───── RECORDED INFORMATION ─────
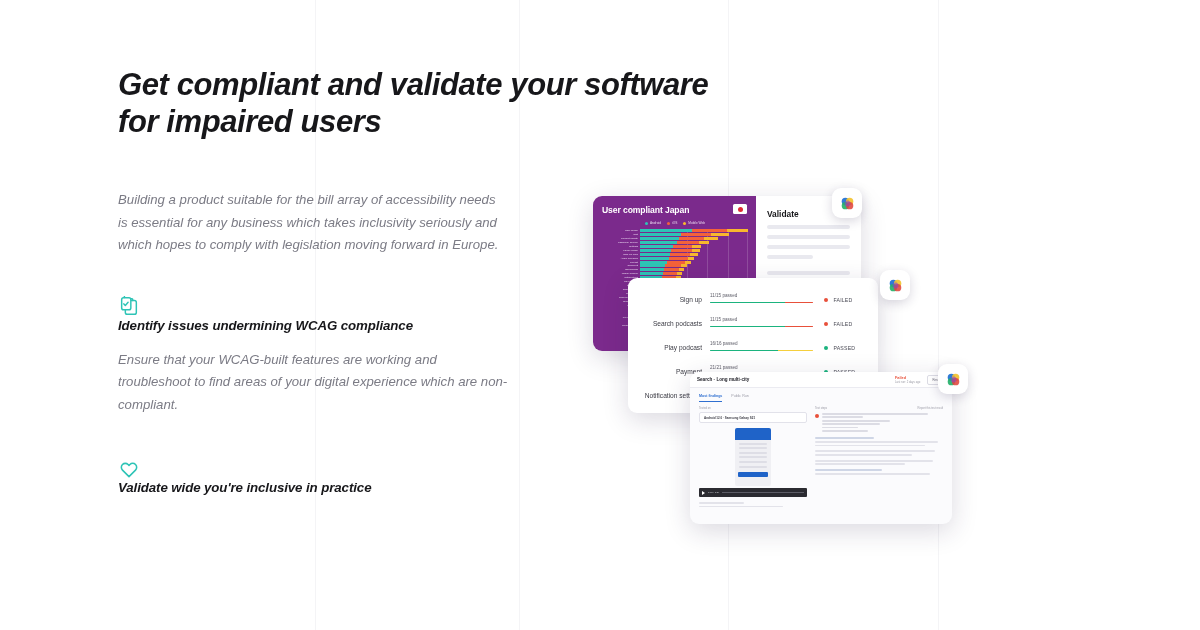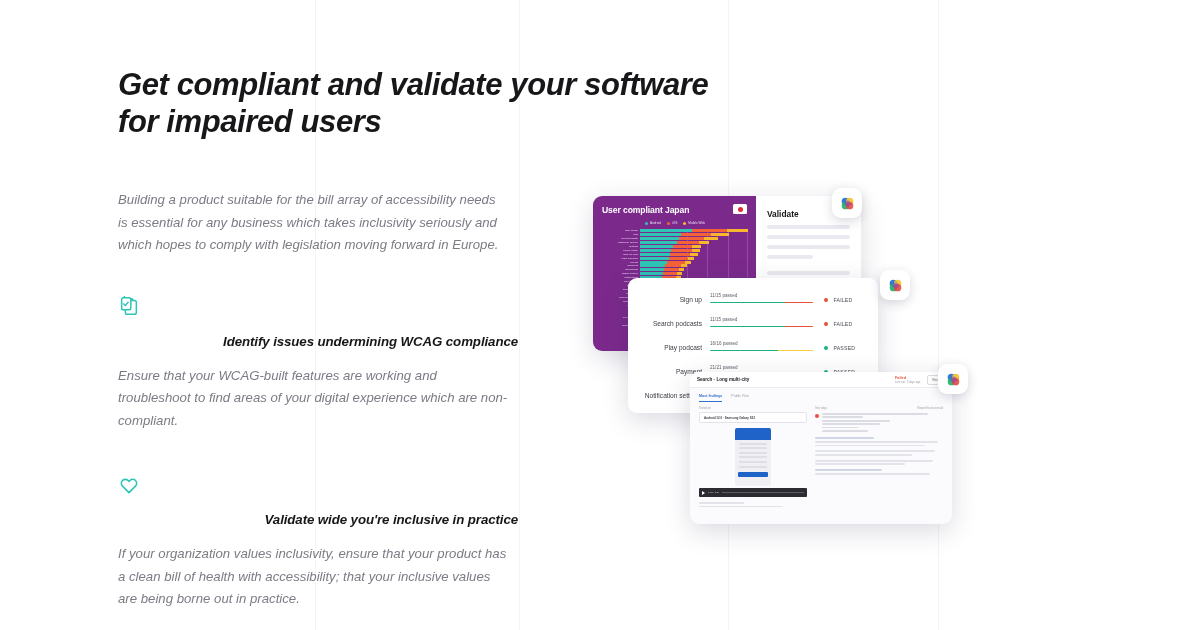--- a/index.html
+++ b/index.html
@@ -28,8 +28,8 @@
   .feature { margin-top: 39px; }
   .feature-icon { width: 22px; height: 22px; color: #2ec4b6; display: block; }
   .feature-title {
-    margin-top: 16px; font-size: 13.3px; font-weight: 700;
-    color: #17171a; letter-spacing: -0.1px; text-align: right;
+    font-size: 13.3px; font-weight: 700;
+    color: #17171a; letter-spacing: -0.1px;
   }
   .feature-body {
     margin-top: 16px; font-size: 13.2px; line-height: 22.5px;

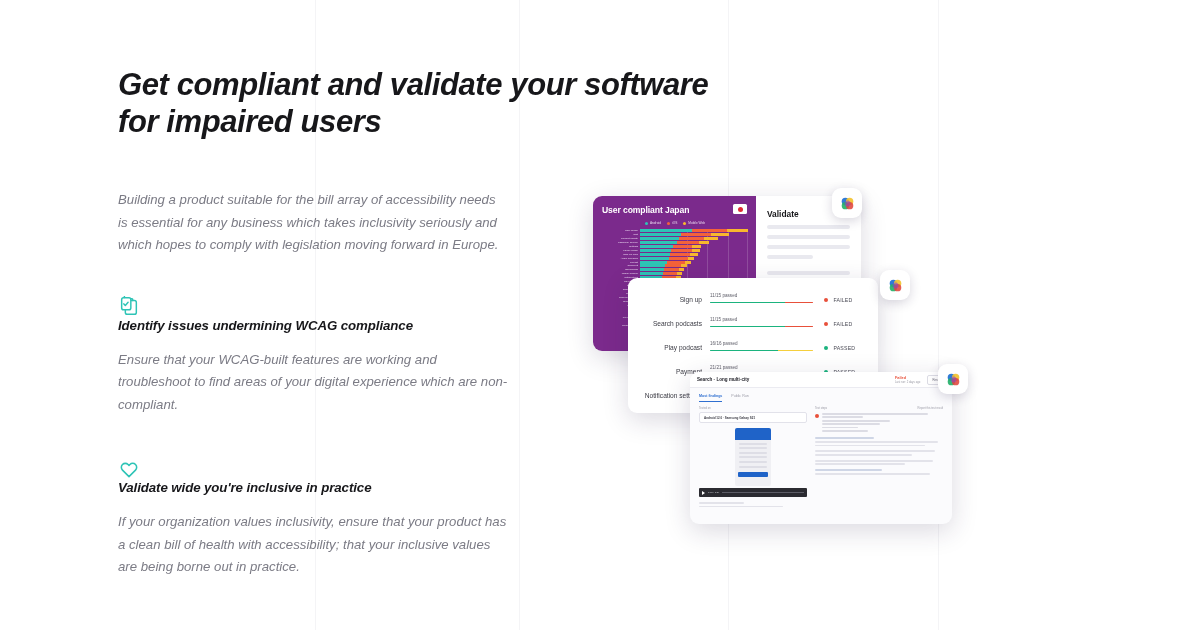--- a/index.html
+++ b/index.html
@@ -161,7 +161,6 @@
         </svg>
       </span>
       <div class="feature-title">Validate wide you're inclusive in practice</div>
-      <p class="feature-body">If your organization values inclusivity, ensure that your product has a clean bill of health with accessibility; that your inclusive values are being borne out in practice.</p>
     </div>
   </div>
─────
_EXERCISE REQUIREMENTS_: Copy every line that includes the string "color" from the material above.

_TASK SOLUTION_:
   .feature-icon { width: 22px; height: 22px; color: #2ec4b6; display: block; }
-    color: #17171a; letter-spacing: -0.1px; text-align: right;
+    color: #17171a; letter-spacing: -0.1px;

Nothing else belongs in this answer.